Wed. Apr 24th, 2024

As per an article authored by Deepak Kapoor, CEO and Founder of LawSkills, for the Indian Express, many questions that came into the DU entrance examination for LLB were barely related to the field. For instance, question number 37 asked, ‘What was the most common password in 2016 throughout the world?’

The previous Sunday, a mass of law aspirants gave the Delhi University LLB entrance exam. As a matter of fact, only a week ago did the university announced the changes in the entire pattern for the examination. This demands for the urgency to set up proper guidelines and instructions for conducting law entrance examinations with clear guidelines to even regulate the cases of erroneous questions and grace marks.

This year’s exam paper not only had questions irrelevant to the field of law, but many also were difficult enough that only a law student could answer them and not an aspirant, like question number 92 which required students to apply complex legal concepts such as ‘free consent’, ‘consideration’, ‘specific performance’, etc, that requires a detailed and in-depth understanding of the provisions of law, interpretation of statutory provisions, and even law of torts, to call some of them out.

A mismanagement of quality of exam paper like this grandly calls for a makeover for the process of conducting LL.B. entrance exams in India. One most persistent thought is to have a single entrance examination on a pan-India basis much like the engineering and medical entrance formats.
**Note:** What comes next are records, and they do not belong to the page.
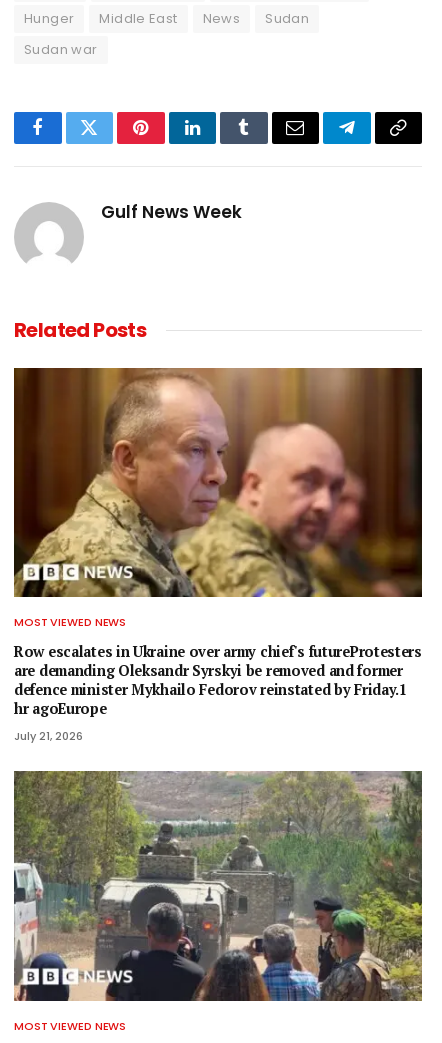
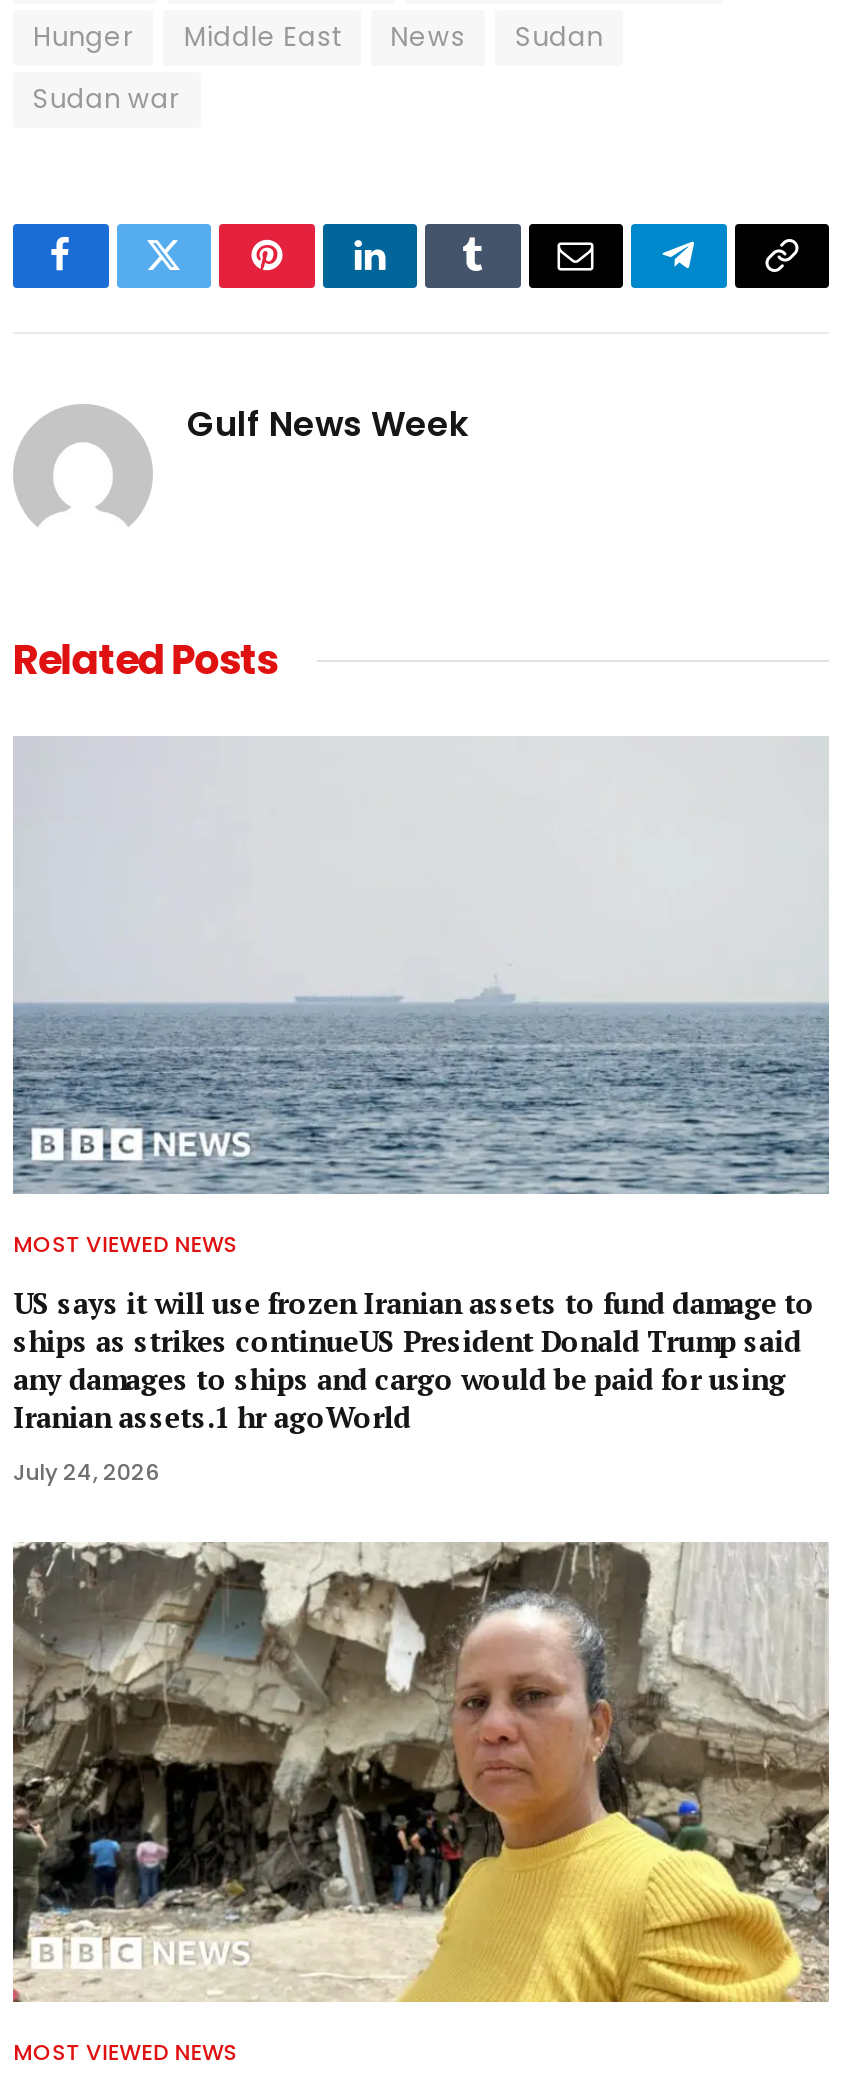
- [image]
+ [image]

- Row escalates in Ukraine over army chief's futureProtesters
- are demanding Oleksandr Syrskyi be removed and former
- defence minister Mykhailo Fedorov reinstated by Friday.1
- hr agoEurope
+ US says it will use frozen Iranian assets to fund damage to
+ ships as strikes continueUS President Donald Trump said
+ any damages to ships and cargo would be paid for using
+ Iranian assets.1 hr agoWorld

- July 21, 2026
+ July 24, 2026

- [image]
+ [image]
Also, there must a single independent body conducting and regulating these exams, like that of the Educational Testing Service (ETS) in the United States, as proposed by the Finance Minister, Arun Jaitely in his 2017-2018 Budget speech.
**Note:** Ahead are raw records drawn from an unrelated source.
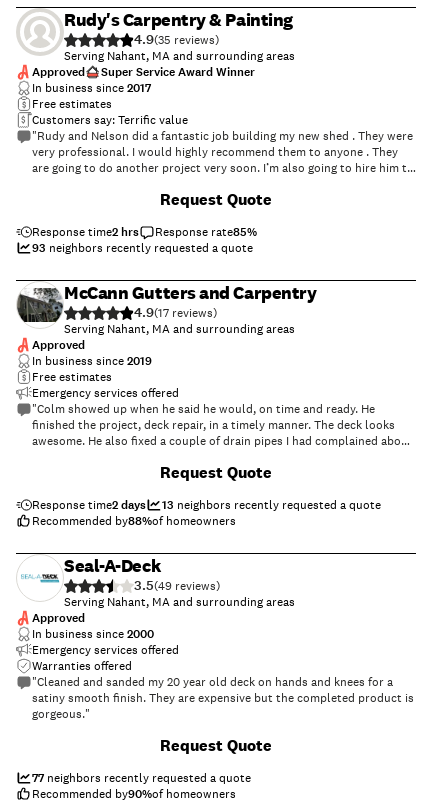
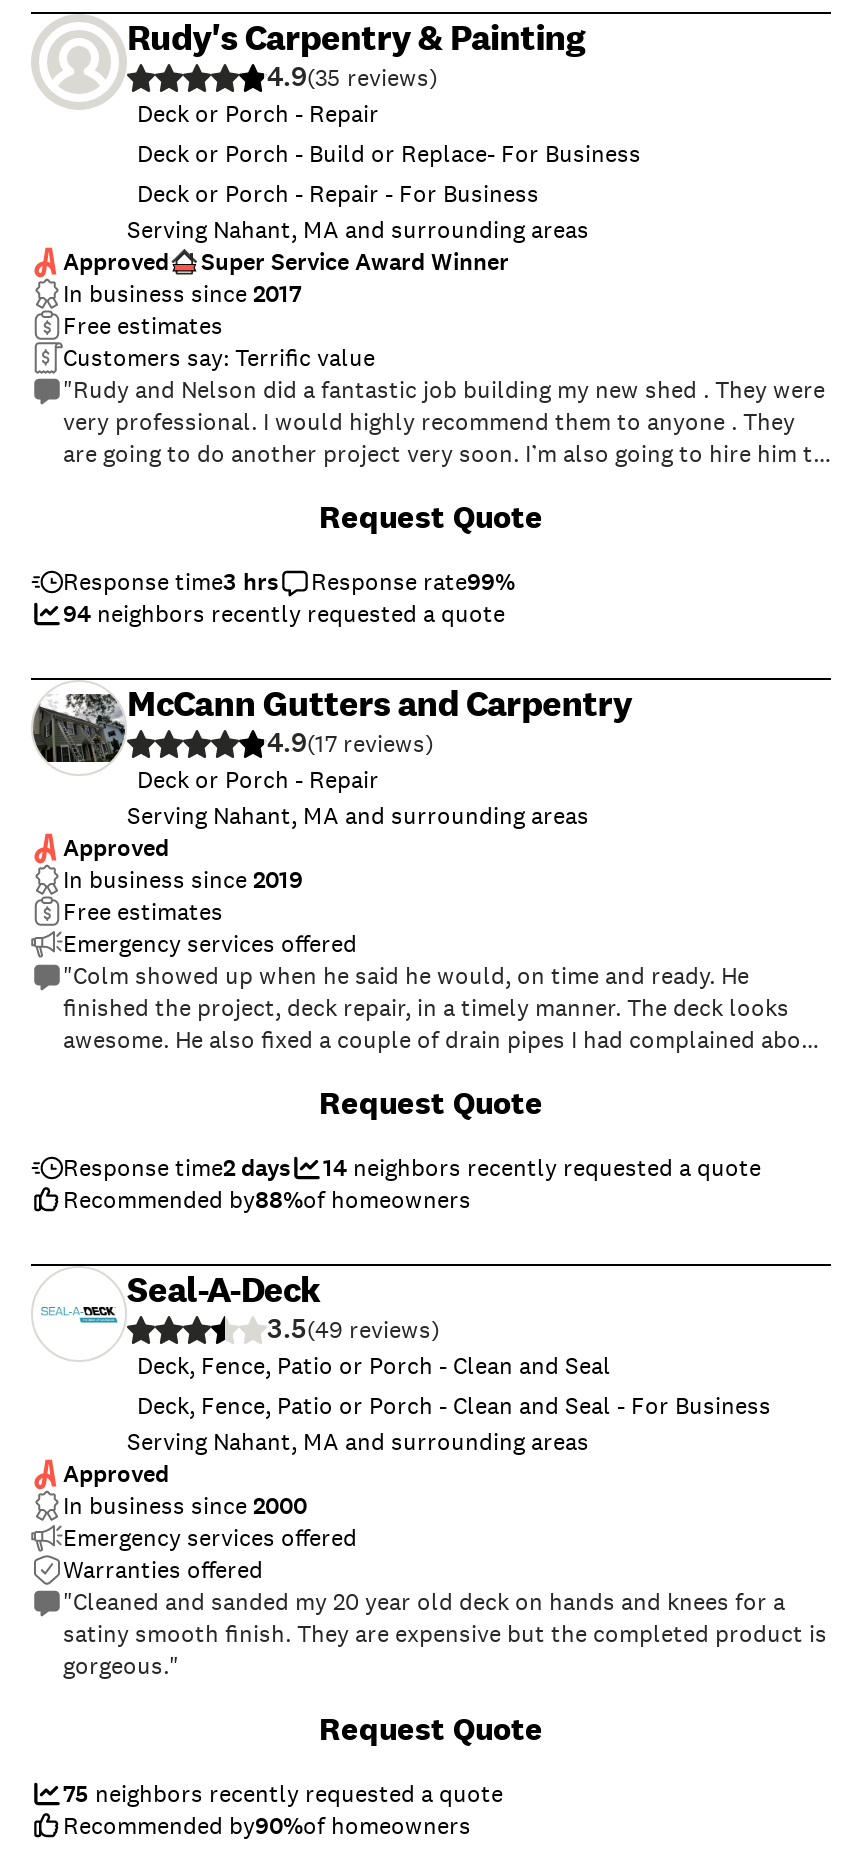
+ Deck or Porch - Repair
+ Deck or Porch - Build or Replace- For Business
+ Deck or Porch - Repair - For Business

- Response time2 hrs
+ Response time3 hrs

- Response rate85%
+ Response rate99%

- 93 neighbors recently requested a quote
+ 94 neighbors recently requested a quote

+ Deck or Porch - Repair

- 13 neighbors recently requested a quote
+ 14 neighbors recently requested a quote

+ Deck, Fence, Patio or Porch - Clean and Seal
+ Deck, Fence, Patio or Porch - Clean and Seal - For Business

- 77 neighbors recently requested a quote
+ 75 neighbors recently requested a quote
Also, to boost the turn-in of the candidates, there must be only one mode of examination- most preferably, online. A uniform pattern for the exam should be specified beforehand to make the exam homogeneous.

Prime Subject focus should be upon English, logical reasoning, analytical ability, general knowledge and current affairs, much like the LSATs.

As of yet, the entrance exam had been evaluating the candidates on legal aptitude including the social sciences, Indian constitution and political system and elementary mathematics, which does not hold much importance at this stage. This leads to the cropping of disadvantages for candidates from  different streams.